Journal of Clinical Hypertension | 2018
Jia Rong Wu; Doyle M. Cummings; Quefeng Li; Alan L. Hinderliter; Hayden B. Bosworth; Jimmy Tillman; Darren A. DeWalt
Low adherence to anti‐hypertensive medications contributes to worse outcomes. The authors conducted a secondary data analysis to examine the effects of a health‐coaching intervention on medication adherence and blood pressure (BP), and to explore whether changes in medication adherence over time were associated with changes in BP longitudinally in 477 patients with hypertension. Data regarding medication adherence and BP were collected at baseline, 6, 12, 18, and 24 months.

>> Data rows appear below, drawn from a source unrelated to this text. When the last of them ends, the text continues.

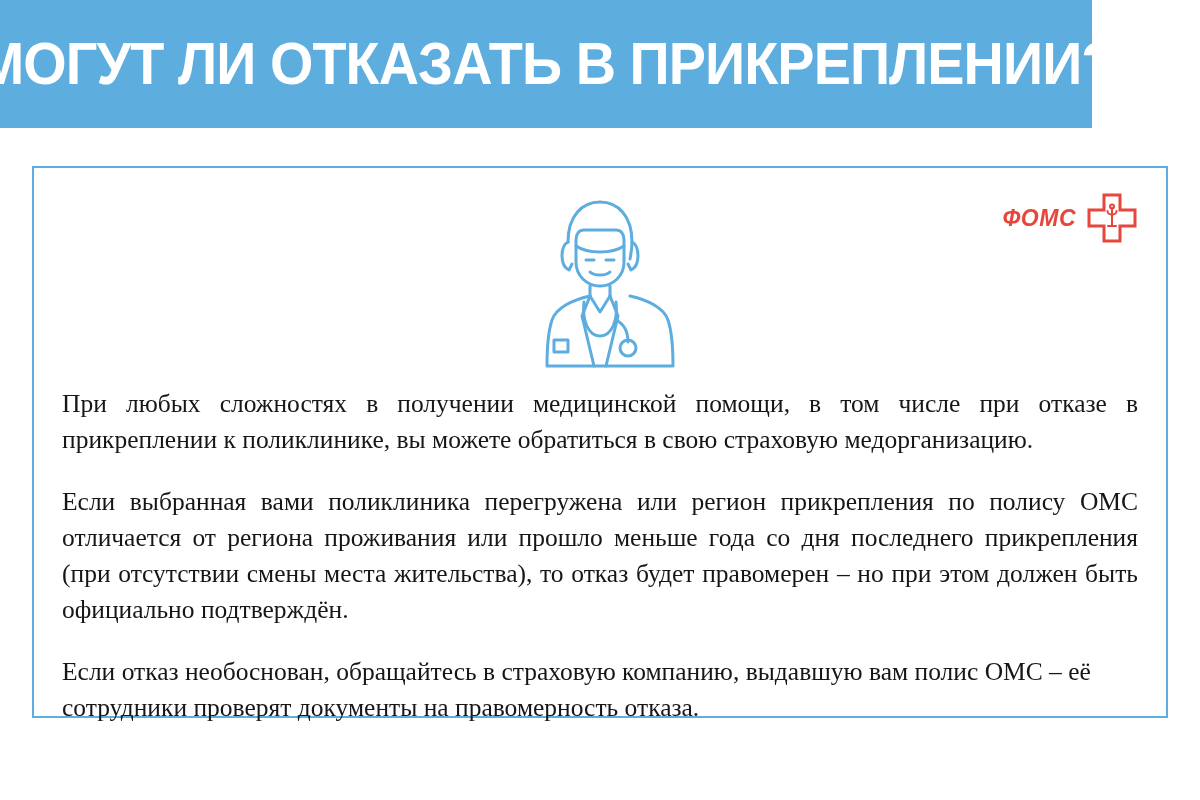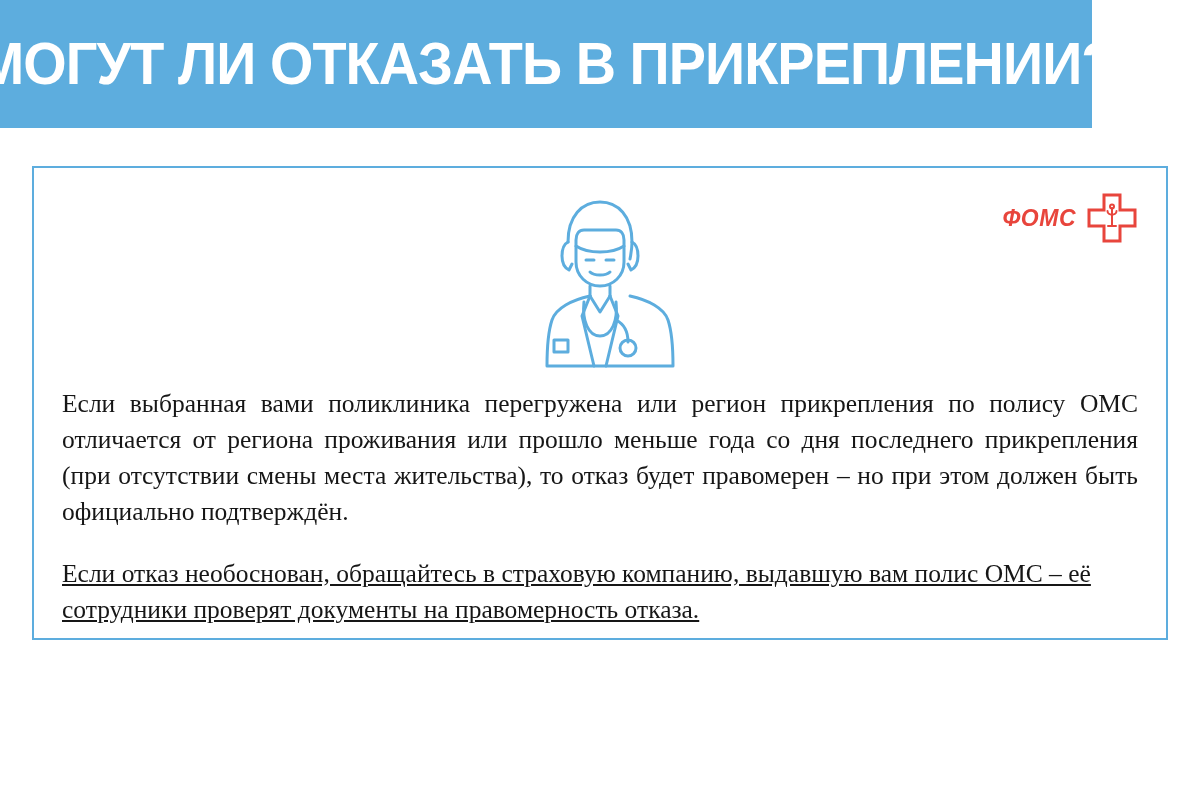--- a/index.html
+++ b/index.html
@@ -51,7 +51,7 @@
     left: 32px;
     top: 166px;
     width: 1136px;
-    height: 474px;
+    height: 552px;
     border: 2px solid #5dadde;
     box-sizing: border-box;
     background: #ffffff;

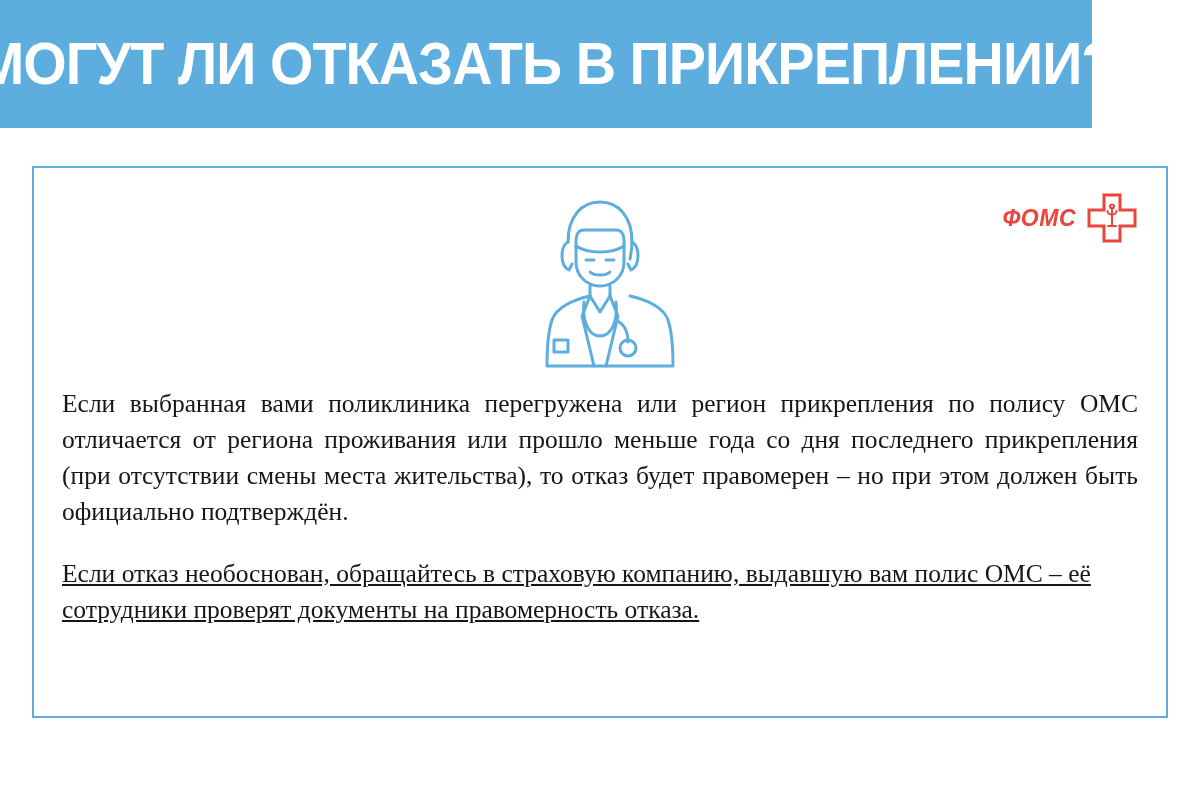--- a/index.html
+++ b/index.html
@@ -174,6 +174,7 @@
     </div>
 
     <div class="body-text">
+      <p class="para">При любых сложностях в получении медицинской помощи, в том числе при отказе в прикреплении к поликлинике, вы можете обратиться в свою страховую медорганизацию.</p>
       <p class="para">Если выбранная вами поликлиника перегружена или регион прикрепления по полису ОМС отличается от региона проживания или прошло меньше года со дня последнего прикрепления (при отсутствии смены места жительства), то отказ будет правомерен – но при этом должен быть официально подтверждён.</p>
       <p class="para no-justify">Если отказ необоснован, обращайтесь в страховую компанию, выдавшую вам полис ОМС – её сотрудники проверят документы на правомерность отказа.</p>
     </div>

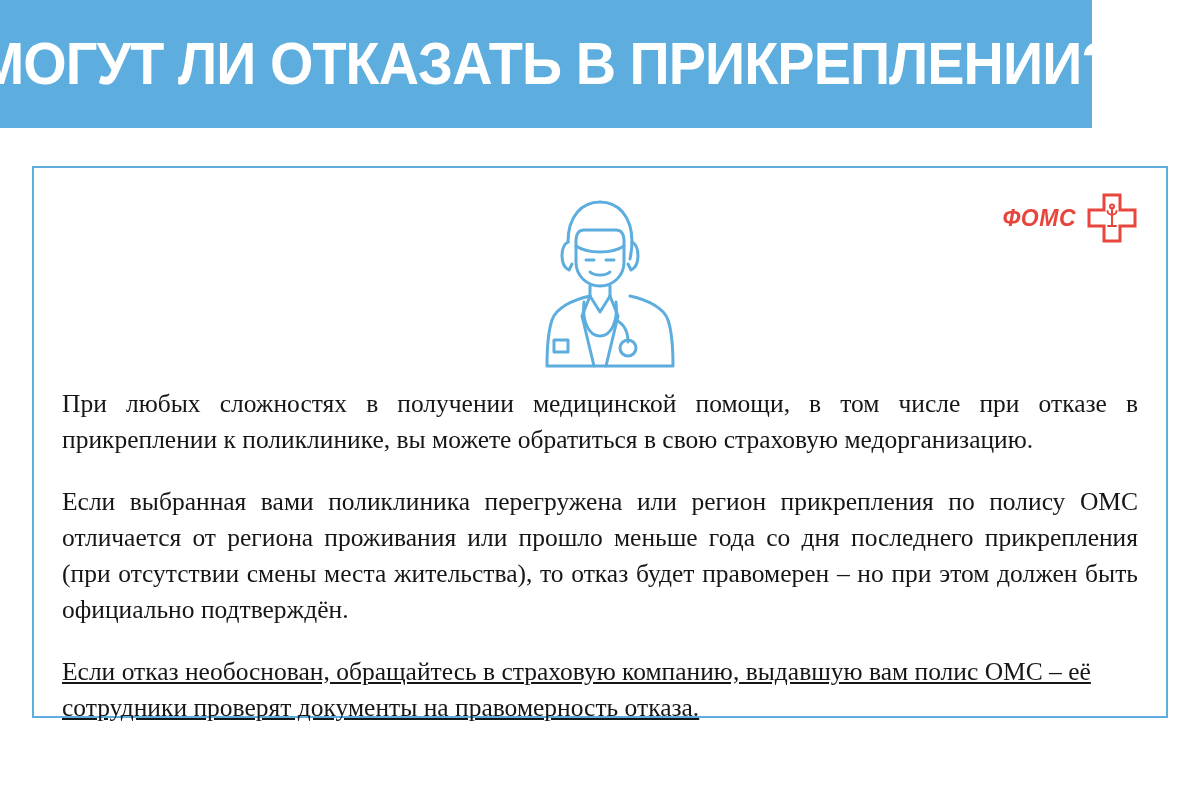--- a/index.html
+++ b/index.html
@@ -105,7 +105,6 @@
   }
   .para:last-child {
     margin-bottom: 9px;
-    text-decoration: underline;
   }
   .para.no-justify {
     text-align: left;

The intervention resulted in increases in medication adherence (5.75→5.94, P = .04) and decreases in diastolic BP (81.6→76.1 mm Hg, P < .001) over time. The changes in medication adherence were associated with reductions in diastolic BP longitudinally (P = .047). Patients with low medication adherence at baseline had significantly greater improvement in medication adherence and BP over time than those with high medication adherence. The intervention demonstrated improvements in medication adherence and diastolic BP and offers promise as a clinically applicable intervention in rural primary care.